Two years ago, two business entrepreneurs had an idea to get beer into the hands of more people, 24 hours a day, 7 days a week. They talked to Pilsner Urquell, who agreed to bankroll the pair. The idea was simple enough. Vending machines currently dispense almost every thing under the sun already, from a pack of gun to expensive iPods. Why not beer? And actually beer is already dispensed in vending machines in some places, Japan for example, as shown below. Notice they even dispense beer bottles, too.
And in other places in Europe, such as the train station in Brussels, where I snapped this picture in January. Along with a wide array of food and other beverages, for a few Euros you could get a can of Hoegaarden, Heineken or Grimbergen beer.

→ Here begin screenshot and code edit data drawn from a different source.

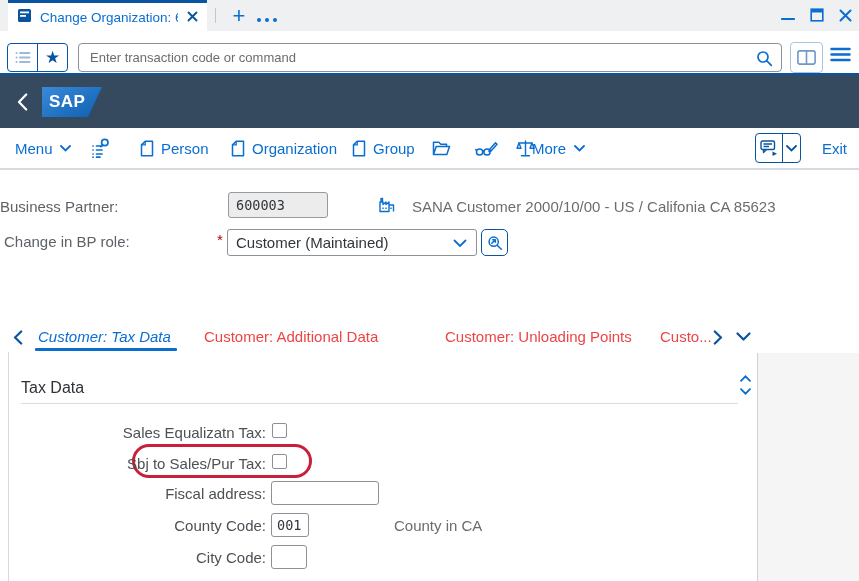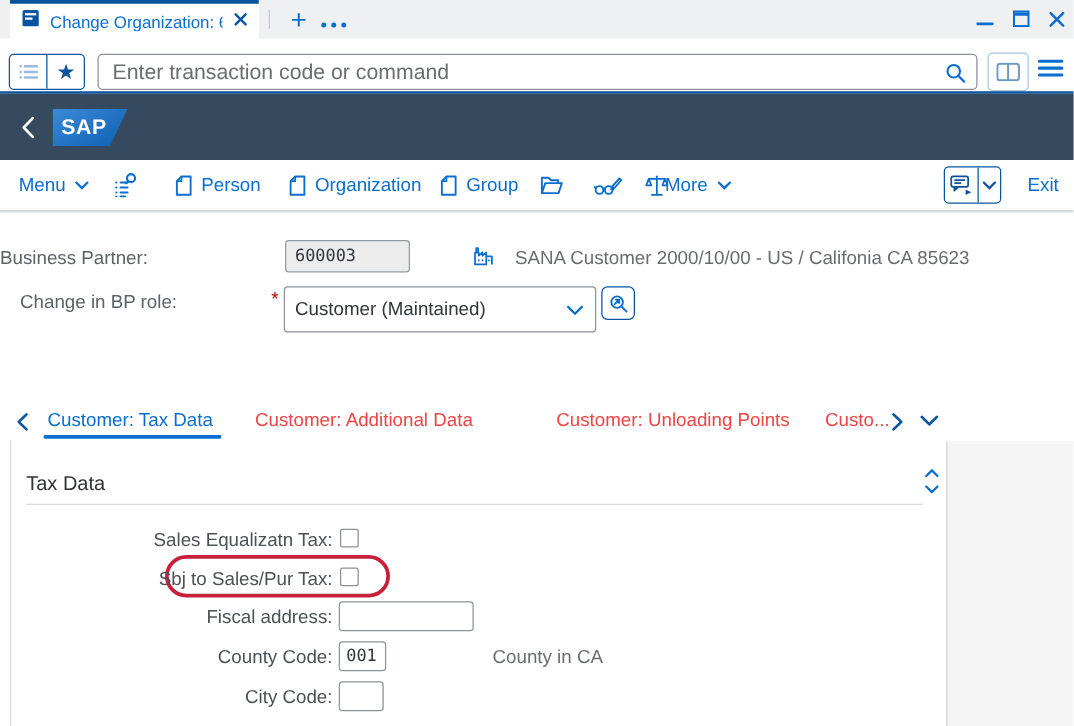"Enter transaction code or command" .cmd-input { font-size: 17px -> 13px }
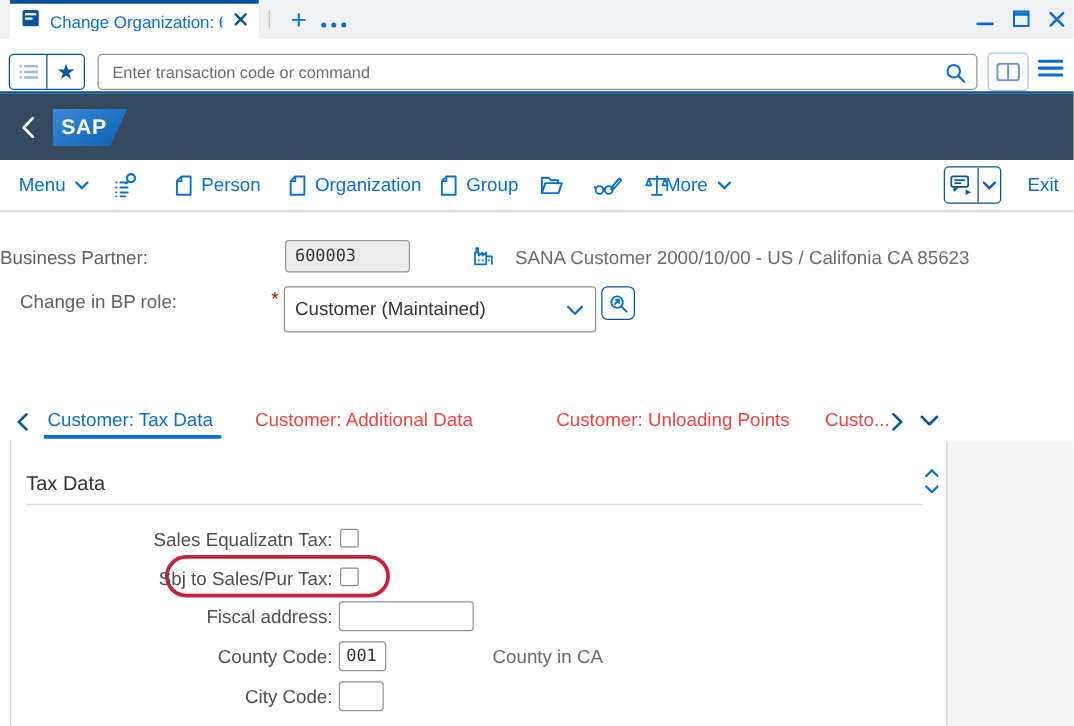"Change in BP role:" div.abs { left: 16px -> 4px }
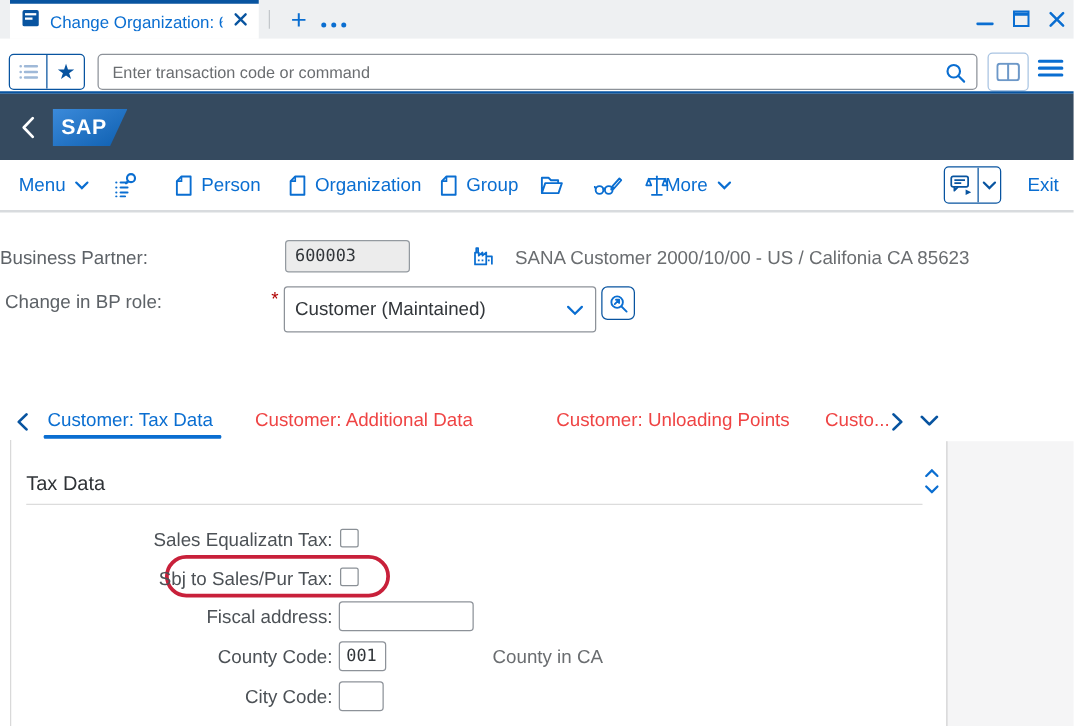"Customer (Maintained)" .combo { height: 37px -> 27px }
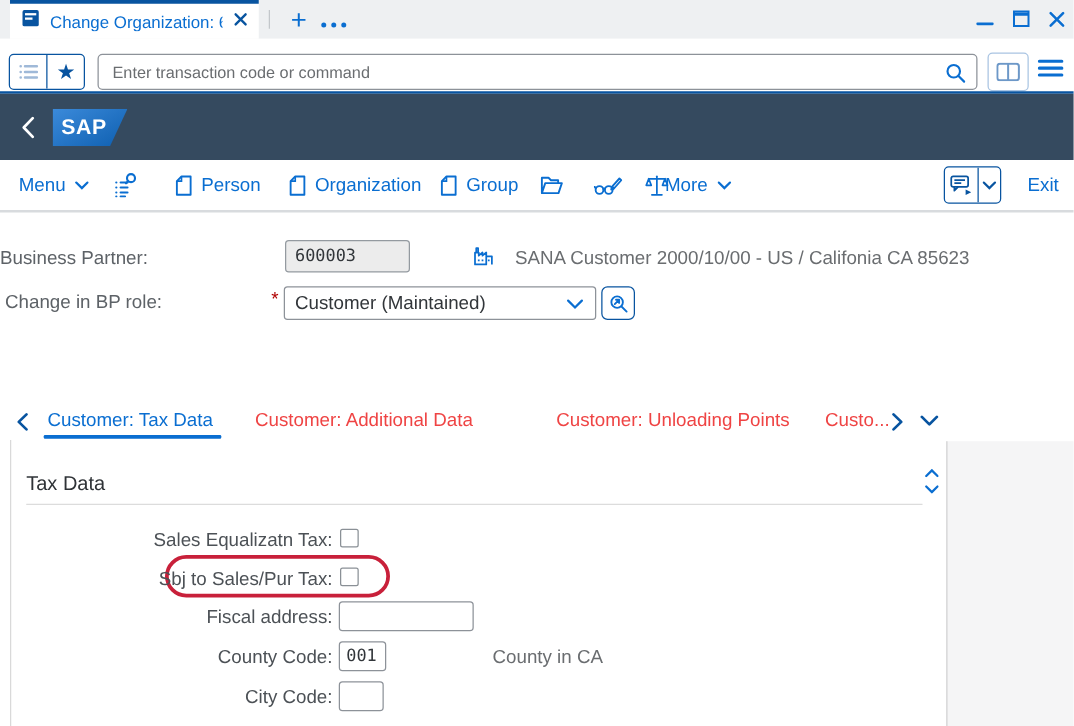"Customer: Tax Data" .ts-item.active { font-style: none -> italic }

And when I was in the Army in the late 70s, stationed in New York City, we had a vending machine in our day room that dispensed cans of beer for a few coins, something like 50 or 75 cents. But that’s a relative rarity here in the U.S., where we’re completely out of step with the rest of the civilized world in our approach to alcohol. For example, we have no problem showing bloody scene after scene of violent murder and death on television, yet it’s illegal to show someone drinking a beer. The idea is, as I understand it, showing people drinking might lead kids to take up drinking. So using that logic, does that mean it’s okay if our youth turn into murdering psychopaths? It does say something profound, I think, about our priorities as a society though, and especially how screwed up they are. Death, murder, and crime: perfectly acceptable as entertainment. Alcohol: gasp, oh no, not that. Don’t show that. People might get the idea that having a good time is okay.
In the Czech Republic, where per capita beer consumption is the highest in the world, the only problem with a beer vending machine is how to keep people under the age of eighteen from buying it, so Karel Stibor and David Polnar came up with a solution, a card reader that solves this basic problem. From the Prague Post report:
Curiously, the most obvious American objection isn’t even mentioned. If someone tried this here, the hue and cry would undoubtedly be about how easy it would be for kids to borrow or steal their parents or another adult’s I.D. In the Czech Republic (and most of the rest of Europe) that’s not even an issue because alcohol is not the stigmatized taboo it is in the U.S. So this might actually work in Europe, but it would requite a paradigm shift in thinking before it would be viable here.